→ **Data under study**:
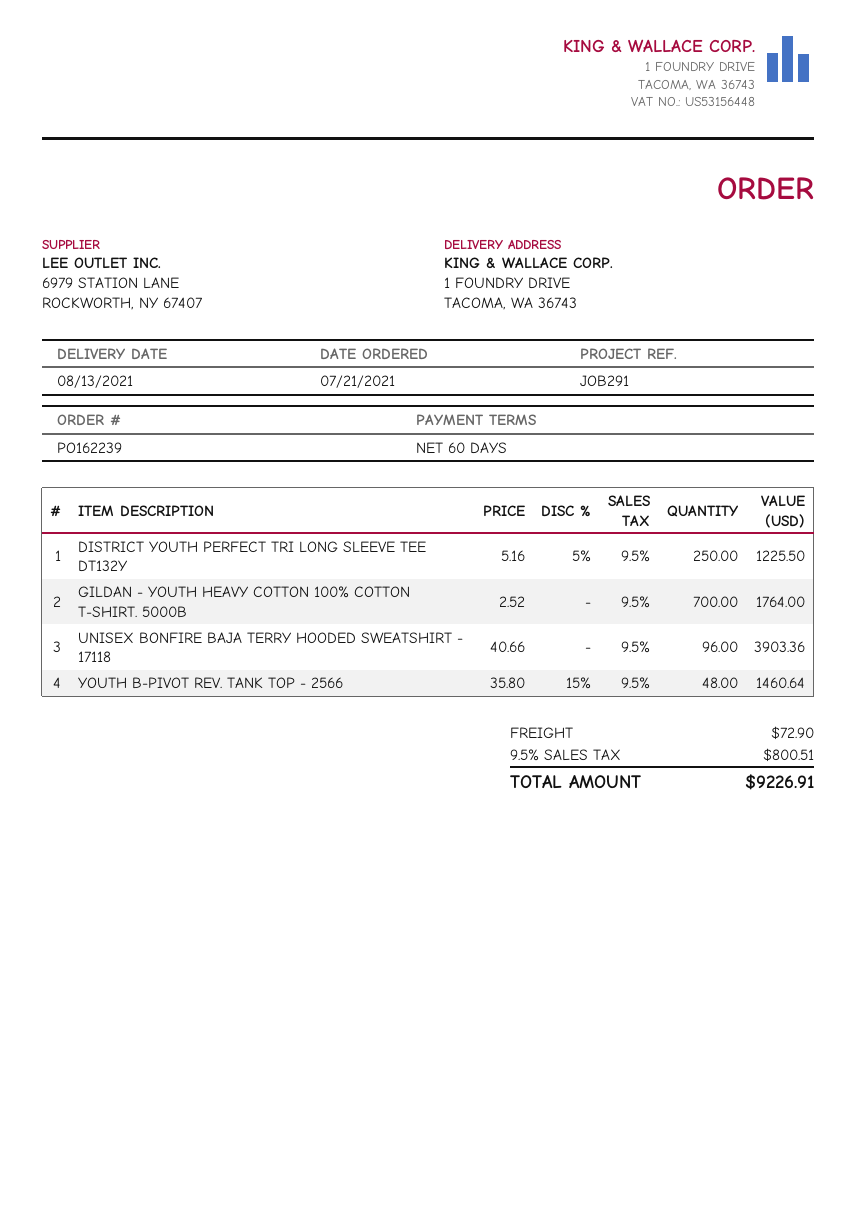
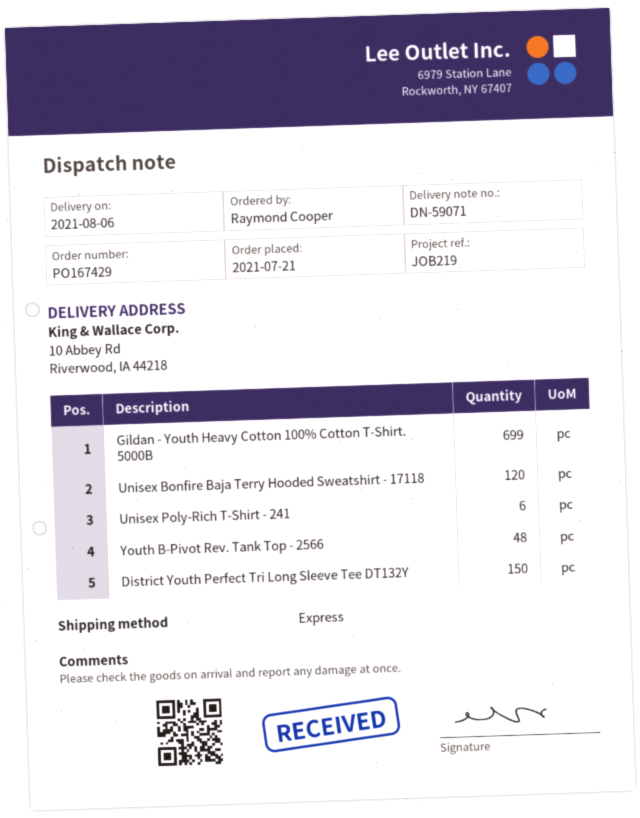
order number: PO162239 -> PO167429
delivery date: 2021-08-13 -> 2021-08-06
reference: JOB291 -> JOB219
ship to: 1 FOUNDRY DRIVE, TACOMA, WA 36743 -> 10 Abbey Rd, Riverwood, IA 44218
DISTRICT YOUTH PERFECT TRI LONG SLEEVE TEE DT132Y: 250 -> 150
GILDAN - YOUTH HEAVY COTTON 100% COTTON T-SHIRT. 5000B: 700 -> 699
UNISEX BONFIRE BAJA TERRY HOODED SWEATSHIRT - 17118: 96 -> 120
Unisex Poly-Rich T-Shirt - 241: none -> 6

→ **Task to complete**:
Give only the number of lines in the preceding material that contain the string "YOUTH".

→ **Your solution**:
2